Lady Gaga opened the VMAs singing her song "You and I" and dressed in drag as her male alter ego, Joe Calderone. She stayed in the fictional character throughout the program and accepted awards for best female video and best message video for her song, "Born This Way."
"I feel so blessed to be here," Lady Gaga said onstage, holding the MTV moonman statuette for best female performer. "It doesn't matter how you are -- gay, straight, bi, lesbian, transgendered -- you were born this way."
KATY PERRY'S CUBE HAT
The other big winner of the night was Katy Perry. who took home video of the year, the night's top prize, with her triumphant song and video for "Firework."
She also picked up best collaboration for "E.T." featuring Kanye West, and a minor trophy for special effects with "E.T."
Perry, who is known for cute and colorful costumes accepted her award with a cube-shaped hat on her head.
"I'm very proud of the song, she said. "I feel like I am doing something right when I sing (it)."
Other awards went to Justin Bieber for best male video with "U Smile," and Tyler, The Creator took home the MTV moonman for best new artist with "Yonkers."

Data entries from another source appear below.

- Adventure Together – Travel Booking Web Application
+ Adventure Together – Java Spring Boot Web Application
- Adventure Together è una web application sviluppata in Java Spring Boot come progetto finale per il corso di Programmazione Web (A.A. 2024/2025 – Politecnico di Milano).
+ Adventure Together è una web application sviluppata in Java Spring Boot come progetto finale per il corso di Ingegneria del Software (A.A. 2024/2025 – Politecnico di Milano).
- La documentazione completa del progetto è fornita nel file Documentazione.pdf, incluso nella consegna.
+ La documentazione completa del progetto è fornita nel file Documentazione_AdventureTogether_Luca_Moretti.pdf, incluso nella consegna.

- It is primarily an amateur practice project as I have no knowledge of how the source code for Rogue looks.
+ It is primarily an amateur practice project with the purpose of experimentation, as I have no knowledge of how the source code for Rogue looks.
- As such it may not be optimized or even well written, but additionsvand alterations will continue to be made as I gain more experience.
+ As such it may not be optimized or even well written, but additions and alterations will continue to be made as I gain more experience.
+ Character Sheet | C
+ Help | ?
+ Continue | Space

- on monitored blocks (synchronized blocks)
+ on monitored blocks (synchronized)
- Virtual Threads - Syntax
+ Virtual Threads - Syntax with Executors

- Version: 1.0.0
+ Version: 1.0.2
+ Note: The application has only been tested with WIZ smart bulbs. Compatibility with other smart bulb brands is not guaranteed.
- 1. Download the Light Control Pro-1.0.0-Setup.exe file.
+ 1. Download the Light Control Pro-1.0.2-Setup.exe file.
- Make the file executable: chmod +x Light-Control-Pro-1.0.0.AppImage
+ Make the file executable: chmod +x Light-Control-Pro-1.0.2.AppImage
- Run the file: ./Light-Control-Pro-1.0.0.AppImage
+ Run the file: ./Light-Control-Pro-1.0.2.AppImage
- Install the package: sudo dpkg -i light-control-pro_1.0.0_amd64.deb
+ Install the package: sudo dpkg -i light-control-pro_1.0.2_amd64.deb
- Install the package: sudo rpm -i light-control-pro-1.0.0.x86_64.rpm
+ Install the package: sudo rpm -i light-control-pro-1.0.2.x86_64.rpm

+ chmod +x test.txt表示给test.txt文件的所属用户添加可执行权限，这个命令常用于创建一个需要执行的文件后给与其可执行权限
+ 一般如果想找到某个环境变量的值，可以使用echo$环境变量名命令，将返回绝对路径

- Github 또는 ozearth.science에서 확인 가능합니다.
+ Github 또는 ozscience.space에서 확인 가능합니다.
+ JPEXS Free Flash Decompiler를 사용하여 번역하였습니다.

Britney Spears earned the honor of having the best pop video with "Till the World Ends." She was also given the special honor of the Michael Jackson video vanguard award.
Foo Fighters nabbed best rock video and Nicki Minaj, in a bright dress she said was inspired by Tokyo and its Harajuku district, took best hip-hop video for "Super Bass."
Shut out of the top awards was British singer Adele, who has been topping charts for weeks with her hit album "21" and its singles including "Rolling in the Deep." But "Rolling" did manage to earn awards in minor categories of art direction, cinematography, and editing.
Highlights included a duet by Jay-Z and Kanye West, singing a song from their new album, "Watch the Throne," and Lil Wayne closed the program in advance of his new album's release.
Legendary soul singer Tony Bennett and pop star Bruno Mars took part in a tribute to the late soul singer Amy Winehouse, who recently died. Bennett said some people just have talent and others don't.
"Amy had the whole gift," Bennett said.